Ces débats sur l’efficacité des mouvements non violents ont amené à formuler des critères sur la base desquels on peut parler du succès ou de l’échec. On peut ainsi parler :

– De l’atteinte d’objectifs concrets à court terme (renforcement du mouvement ou obtention d’une concession).

– De l’atteinte d’objectifs à long terme.

– De la durabilité des gains.

– Du coût humain des gains.

La conclusion formulée par les auteurs ayant défini ces critères (Akerman, Kruegler, Wehr et Burgess) que les luttes non violentes ont un coût bien moindre que les luttes violentes pour l’atteinte d’objectifs similaires.

Reste qu’en évoluant d’une posture spirituelle et morale au départ pour se raffiner dans une posture plus réaliste et machiavélienne vers la fin, en insistant sur les mécanismes de pouvoir de la non-violence et ses conditions sociologiques, la littérature a ouvert la voie à un autre problème : si la non-violence se construit à travers des mécanismes de pouvoir visant à contraindre l’adversaire, on ne peut pas présumer de la supériorité morale de l’objectif que cherche à atteindre les activistes non violents. Ainsi la grève des camionneurs ayant contribué à déstabiliser Salvador Allende a-t-elle ouvert la voie à la dictature de Pinochet.

Enfin, question finale pour Semelin, aucune étude ne vient résoudre un problème sociohistorique précis : pourquoi, au sein d’histoires particulièrement violentes, qui enseignent donc des comportements violents aux populations, émergent parfois de larges mouvements non violents ?

Notes

[1] Sylvie LAURENT, Martin Luther King: une biographie intellectuelle et politique, Paris, Éditions Points, 2016, p. 22.

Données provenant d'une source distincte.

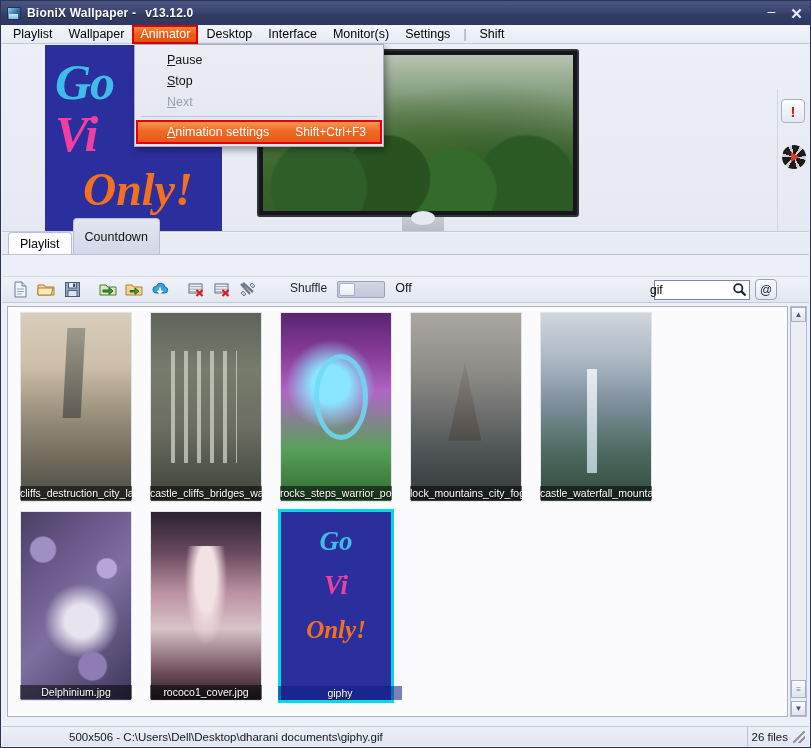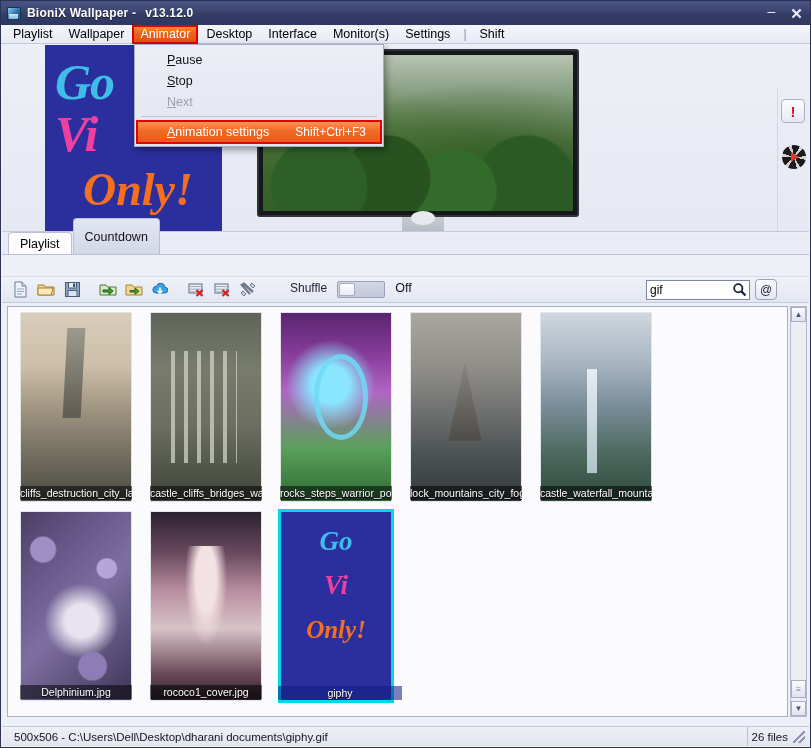"gif" .search-box { justify-content: none -> flex-end; width: 104px -> 96px }
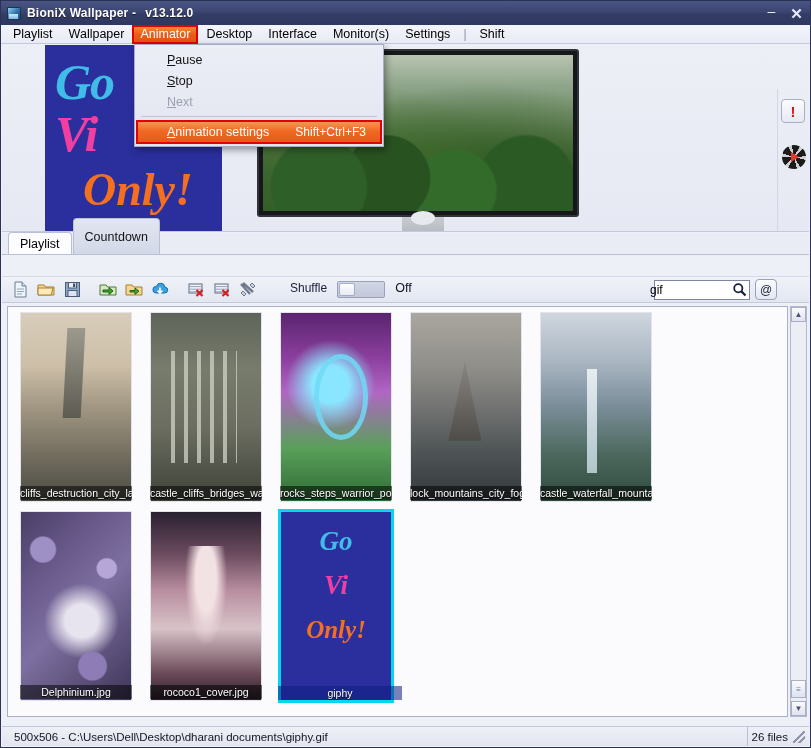"500x506 - C:\Users\Dell\Desktop\dharani" .sb-left { margin-left: none -> 48px; padding-left: 12px -> 19px }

[2] Jacques SEMELIN, « De la force des faibles: analyse des travaux sur la résistance civile et l’action non violente », Revue française de science poitique, 1998, vol. 48, no 6, pp. 773‑782.

[3] Je l’ai découvert par le fascinant ouvrage Purifier et détruire, que je recommande. Jacques SEMELIN, Purifier et détruire. Usages politiques des massacres et génocides., Paris, Seuil, 2005, 640 p.